- **Data in this exercise**:
——
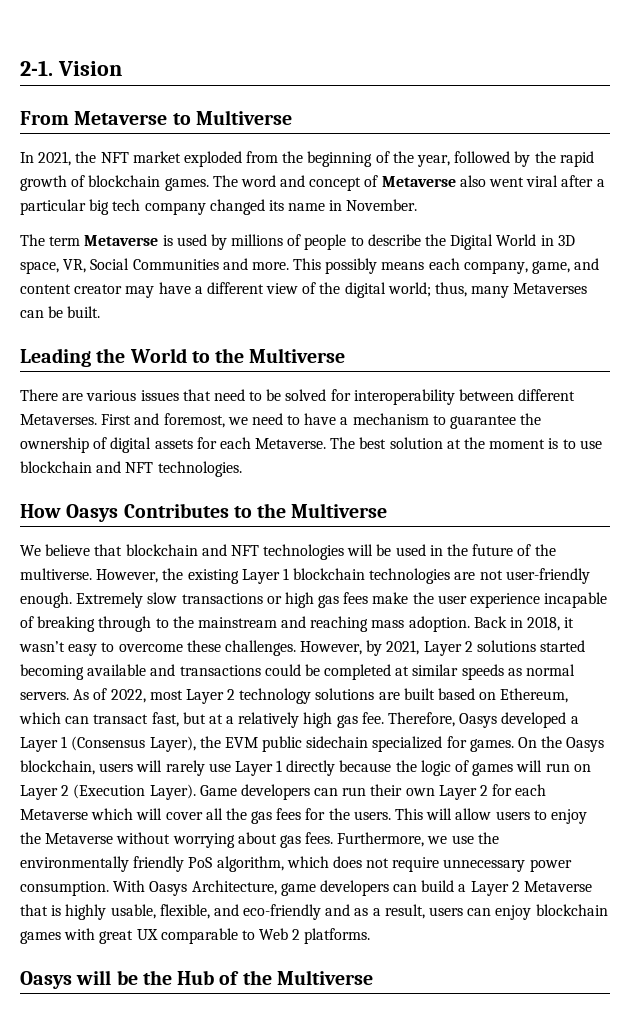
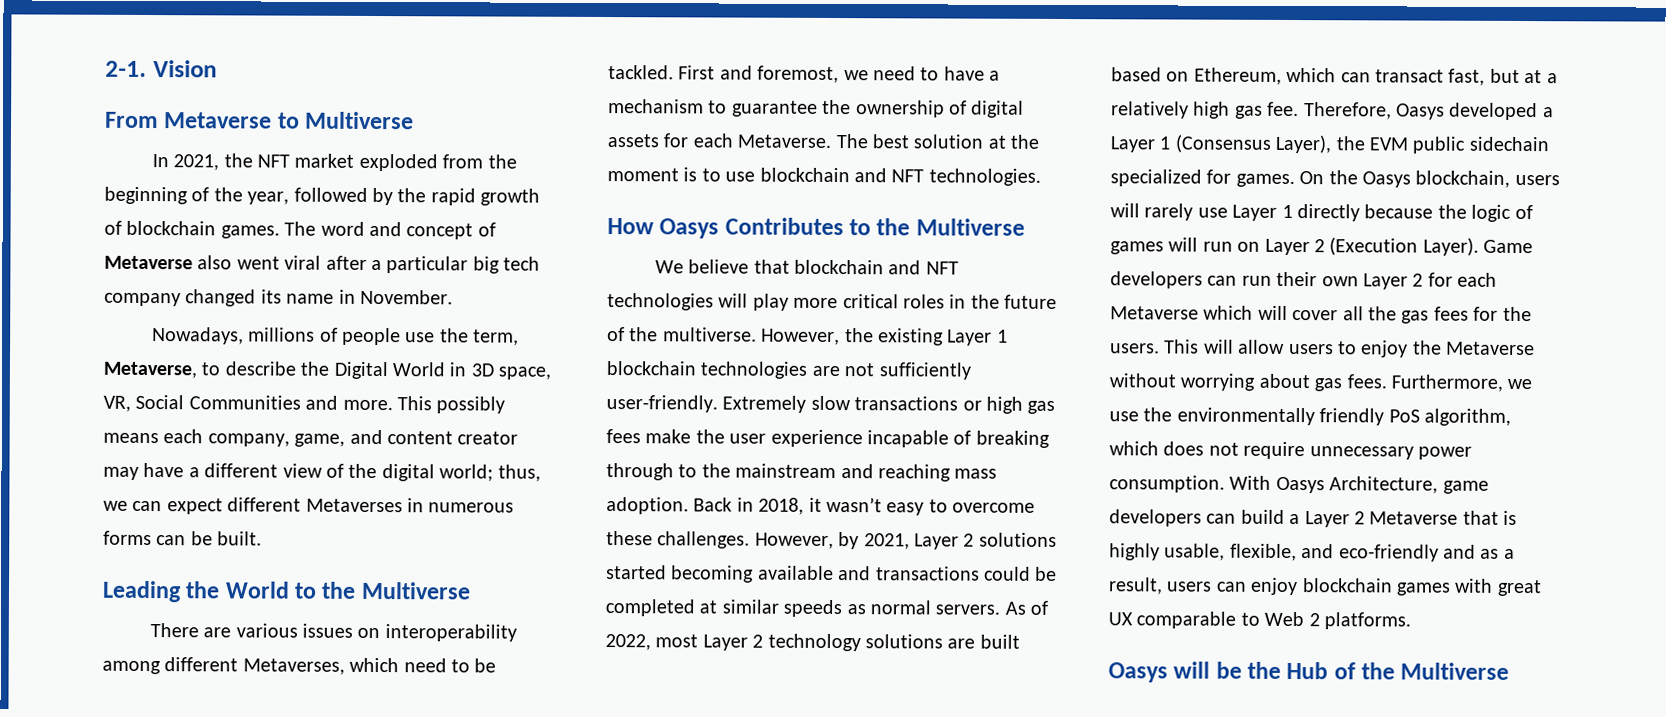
[20,234,347,250] The term Metaverse is used by millions of people -> [151,327,520,346] [103,361,197,379] Nowadays, millions of people use the term, Metaverse,
[471,283,588,298] many Metaverses -> [103,497,515,515] [103,530,152,546] we can expect different Metaverses in numerous forms
[182,389,576,405] [20,414,97,425] that need to be solved for interoperability between different Metaverses. -> [357,624,517,642] [102,657,497,675] [608,65,674,80] on interoperability among different Metaverses, which need to be tackled.
[376,544,426,556] be used -> [752,293,945,311] play more critical roles
[505,568,590,584] [20,592,72,608] user-friendly enough. -> [878,362,971,380] [606,395,718,413] sufficiently user-friendly.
——
- **Task directions**:
Where in the records does the word "used" appear? Copy each line that holds it.

- **Your solution**:
[20,234,347,250] The term Metaverse is used by millions of people -> [151,327,520,346] [103,361,197,379] Nowadays, millions of people use the term, Metaverse,
[376,544,426,556] be used -> [752,293,945,311] play more critical roles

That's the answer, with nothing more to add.